France’s Supreme Court of Appeals upheld a 2019 lower court ruling concluding that the suspected killer of a Jewish woman is unfit to stand trial.

In 2017, Sarah Halimi was killed after being thrown out of her apartment; the suspected killer, Halimi’s neighbor, Kobili Traore, allegedly shouted “Allahu Akbar” before killing her. He then apparently shouted, “I have killed the sheitan! [demon]”

On April 14, the French Supreme Court agreed with the lower court’s conclusion that because Traore was a frequent marijuana smoker, he was in a psychotic state at the time of killing and is therefore not responsible for Halimi’s death. Traore is currently being held in a psychiatric facility.

Jewish groups condemned the French court’s ruling. Anti-Defamation League CEO Jonathan Greenblatt tweeted that the ruling “is an outrageous & unacceptable miscarriage of justice.”

 

Dr. Shimon Samuels, director of international relations for the Simon Wiesenthal Center, said in a statement that the ruling is “a devastating blow” to Halimi’s family and noted that her family’s lawyers have argued that because Traore voluntarily smoked weed, he must have known of the risks involved in taking it.

The ruling, Samuels argued, “confirms that it is possible to deny justice for a murder aggravated by its antisemitic character. Furthermore, this decision denies closure for the family and potentially creates a precedent for all hate criminals to simply claim insanity or decide to smoke, snort or inject drugs or even get drunk before committing their crimes. The memory of Sarah Halimi, Mireille Knoll and other victims of antisemitic hatred, lives on.”
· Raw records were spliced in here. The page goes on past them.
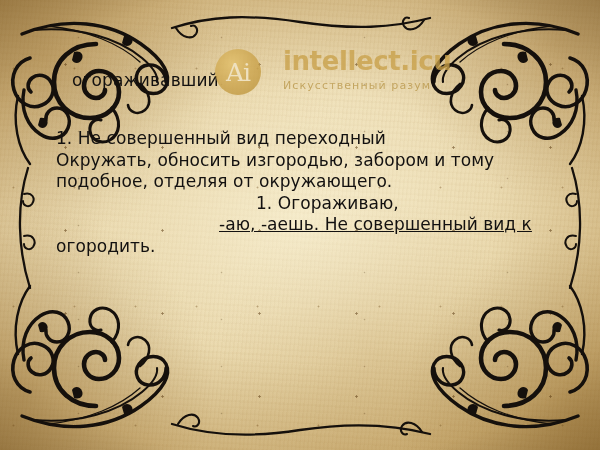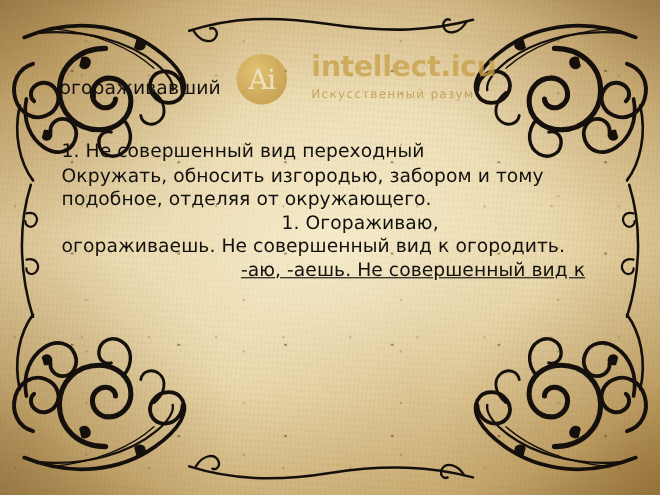--- a/index.html
+++ b/index.html
@@ -73,7 +73,7 @@
   }
   .headword {
     position: absolute;
-    left: 54px;
+    left: 72px;
     top: 70px;
     font-size: 17px;
     color: #131110;

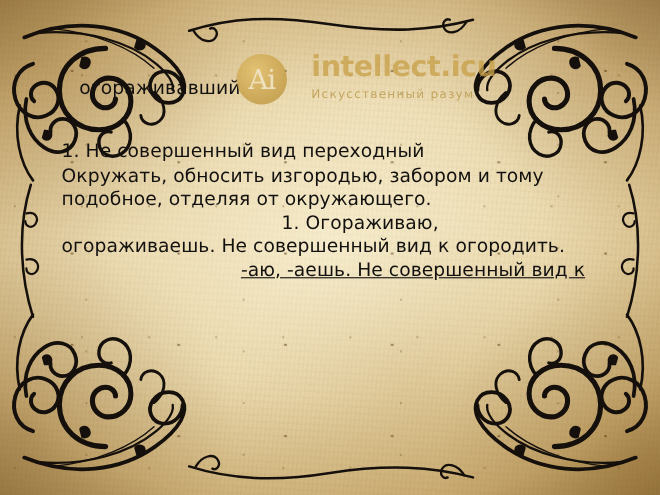--- a/index.html
+++ b/index.html
@@ -232,7 +232,6 @@
       <div class="ln">Окружать, обносить изгородью, забором и тому</div>
       <div class="ln">подобное, отделяя от окружающего.</div>
       <div class="ln ind-1">1. Огораживаю,</div>
-      <div class="ln">огораживаешь. Не совершенный вид  к огородить.</div>
       <div class="ln ind-2">-аю, -аешь. Не совершенный вид  к</div>
     </div>
   </div>

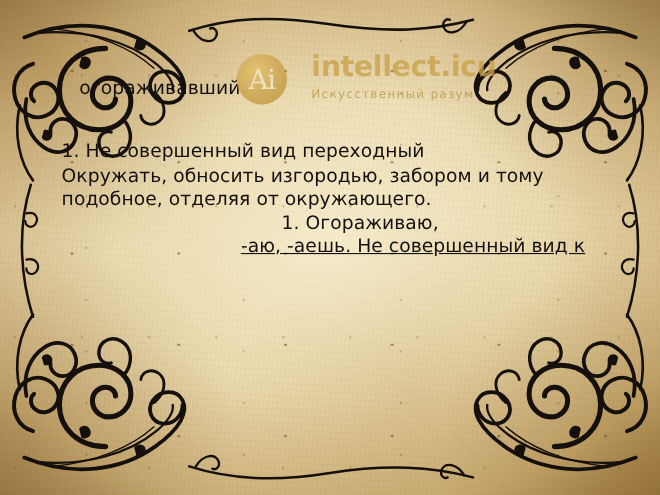--- a/index.html
+++ b/index.html
@@ -233,6 +233,7 @@
       <div class="ln">подобное, отделяя от окружающего.</div>
       <div class="ln ind-1">1. Огораживаю,</div>
       <div class="ln ind-2">-аю, -аешь. Не совершенный вид  к</div>
+      <div class="ln">огородить.</div>
     </div>
   </div>
 

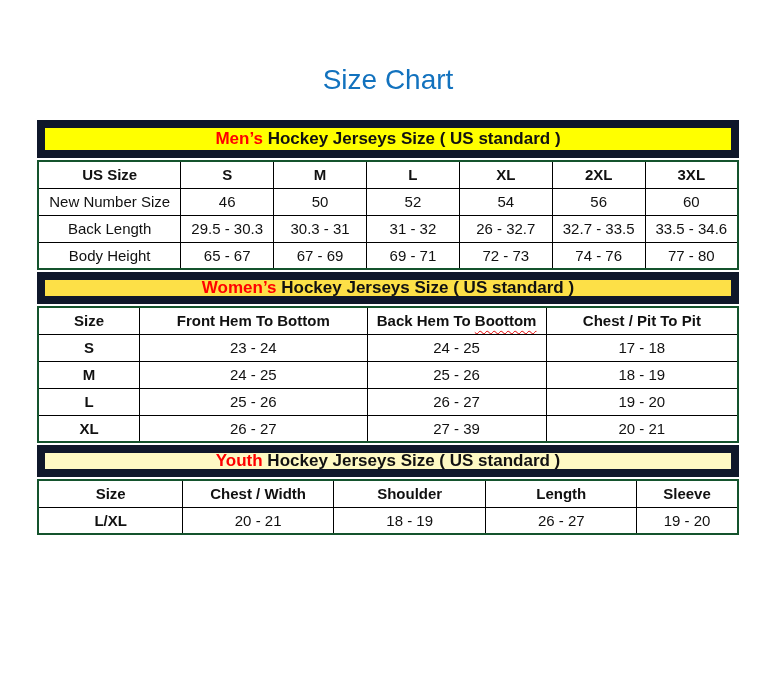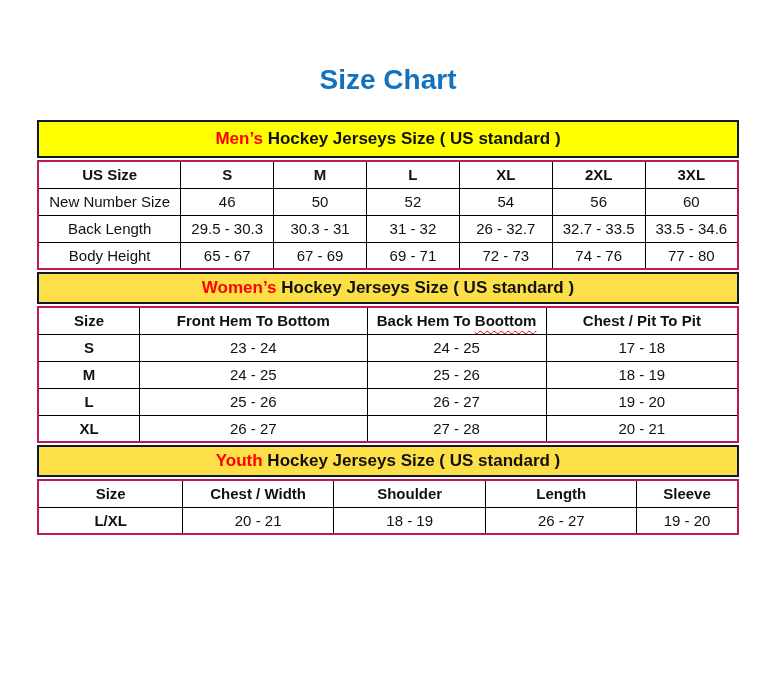--- a/index.html
+++ b/index.html
@@ -10,7 +10,7 @@
     color: #111111; overflow: hidden;
   }
   .title {
-    text-align: center; font-weight: bold; font-size: 28px;
+    text-align: center; font-weight: normal; font-size: 28px;
     padding-top: 64px; line-height: 32px;
   }
   .chart { width: 702px; margin: 24px auto 0 auto; }

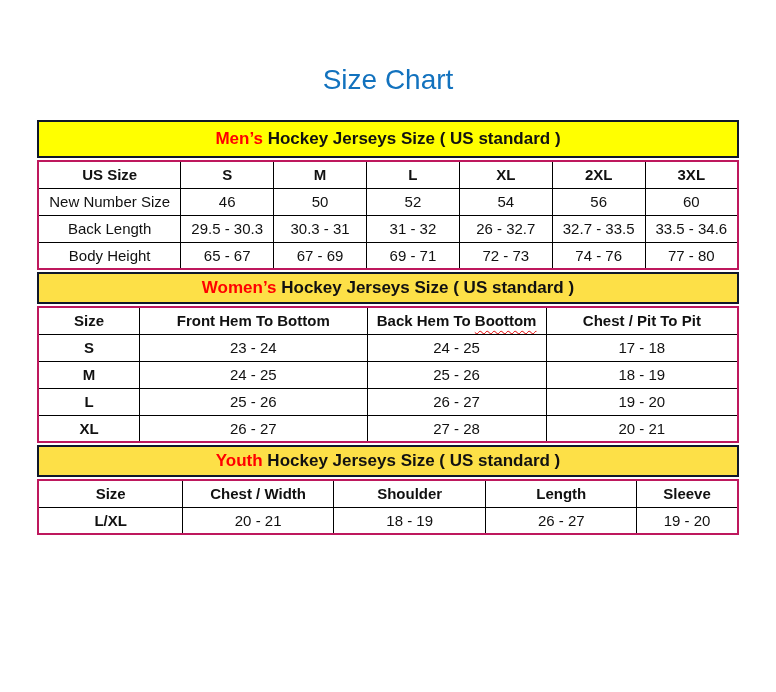--- a/index.html
+++ b/index.html
@@ -15,7 +15,7 @@
   }
   .chart { width: 702px; margin: 24px auto 0 auto; }
   .caption {
-    border: 2px solid #0f172a; background: #ffff00;
+    border: 8px solid #0f172a; background: #ffff00;
     display: flex; align-items: center; justify-content: center;
     font-weight: bold; font-size: 17px; height: 32px; margin-bottom: 2px;
   }

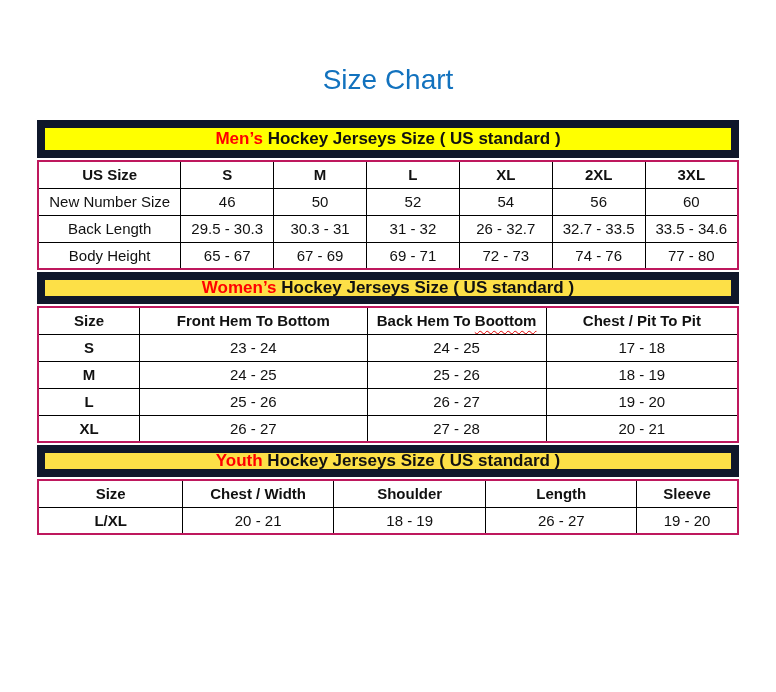--- a/index.html
+++ b/index.html
@@ -23,7 +23,7 @@
   .caption span { white-space: pre-wrap; }
   table.size-table {
     border-collapse: collapse; width: 100%; table-layout: fixed;
-    border: 2px solid #be185d; margin-bottom: 2px;
+    border: 2px solid #14532d; margin-bottom: 2px;
   }
   .size-table th, .size-table td {
     border: 1px solid #000; text-align: center; vertical-align: middle;

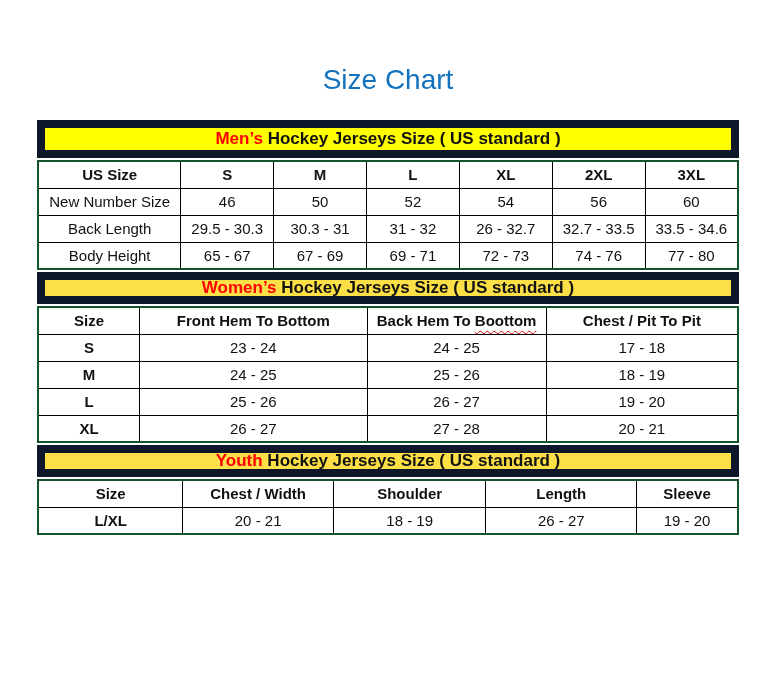--- a/index.html
+++ b/index.html
@@ -150,7 +150,7 @@
             <tr>
               <td class="bold">XL</td>
               <td>26 - 27</td>
-              <td>27 - 28</td>
+              <td>27 - 39</td>
               <td>20 - 21</td>
             </tr>
           </tbody>

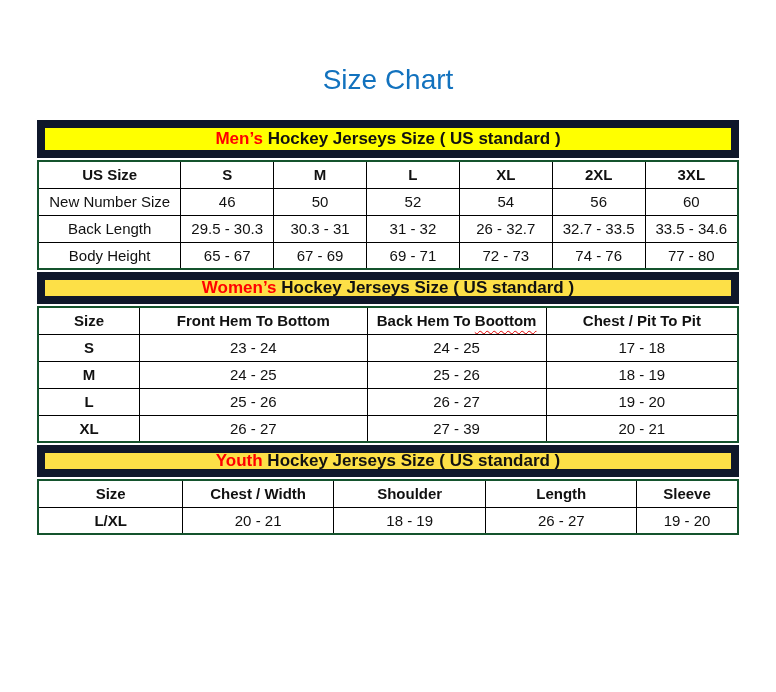--- a/index.html
+++ b/index.html
@@ -158,7 +158,7 @@
     </section>
 
     <section>
-      <div class="caption" style="background: #fde047;">
+      <div class="caption" style="background: #fef9c3;">
         <span class="caption-highlight" style="color: rgb(255, 0, 0);">Youth</span>
           <span> Hockey Jerseys Size ( US standard )</span>
       </div>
StandWithUs co-founder and CEO Roz Rothstein tweeted, “This NO WORDS. Unbelievable. How can this judge even be a judge? Sarah Halimi: we will not forget your name…and your story. May your memory be a blessing.”

 

Former Democratic New York State Assemblyman Dov Hikind, who heads the Americans Against Anti-Semitism watchdog, also tweeted, “A country that protects murderers from prosecution because….they were high on marijuana(!) is one clearly in a dystopian state of decay. TO THE FRENCH GOVERNMENT: YOU WILL REAP WHAT YOU SOW!”

 

Traore’s attorney, Patrice Spinosi, has argued that the ruling is consistent with how French law is currently written. The Halimi family lawyers plan to try the case at the European Court of Human Rights.